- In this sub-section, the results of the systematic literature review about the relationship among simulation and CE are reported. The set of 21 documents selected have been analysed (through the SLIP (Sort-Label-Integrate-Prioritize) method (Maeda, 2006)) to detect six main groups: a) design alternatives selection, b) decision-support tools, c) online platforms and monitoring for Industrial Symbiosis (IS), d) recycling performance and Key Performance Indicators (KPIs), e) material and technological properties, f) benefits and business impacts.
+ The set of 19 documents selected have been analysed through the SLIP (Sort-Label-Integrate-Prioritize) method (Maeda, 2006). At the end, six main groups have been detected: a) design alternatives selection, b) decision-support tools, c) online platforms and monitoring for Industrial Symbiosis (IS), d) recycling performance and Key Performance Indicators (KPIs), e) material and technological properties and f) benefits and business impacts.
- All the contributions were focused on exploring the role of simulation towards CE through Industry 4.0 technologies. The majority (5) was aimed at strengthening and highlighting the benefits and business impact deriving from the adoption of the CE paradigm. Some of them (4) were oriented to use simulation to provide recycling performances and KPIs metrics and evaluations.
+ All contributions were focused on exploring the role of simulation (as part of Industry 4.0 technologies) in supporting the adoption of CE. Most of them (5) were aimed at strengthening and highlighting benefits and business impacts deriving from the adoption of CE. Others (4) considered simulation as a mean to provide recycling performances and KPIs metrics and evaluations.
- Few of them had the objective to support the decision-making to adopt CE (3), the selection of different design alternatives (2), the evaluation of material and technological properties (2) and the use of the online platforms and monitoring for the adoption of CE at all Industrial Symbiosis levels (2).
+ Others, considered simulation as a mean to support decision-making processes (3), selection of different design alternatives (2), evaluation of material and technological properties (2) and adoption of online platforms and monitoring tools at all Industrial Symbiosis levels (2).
◇ ◇ ◇ ◇ ◇ ◇ ◇
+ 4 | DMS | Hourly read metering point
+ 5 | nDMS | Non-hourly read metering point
◇ ◇ ◇ ◇ ◇ ◇ ◇
§ Task item
Considering the records above, count the lines where the string "point" occurs and return that number alone.

§ Exercise response
2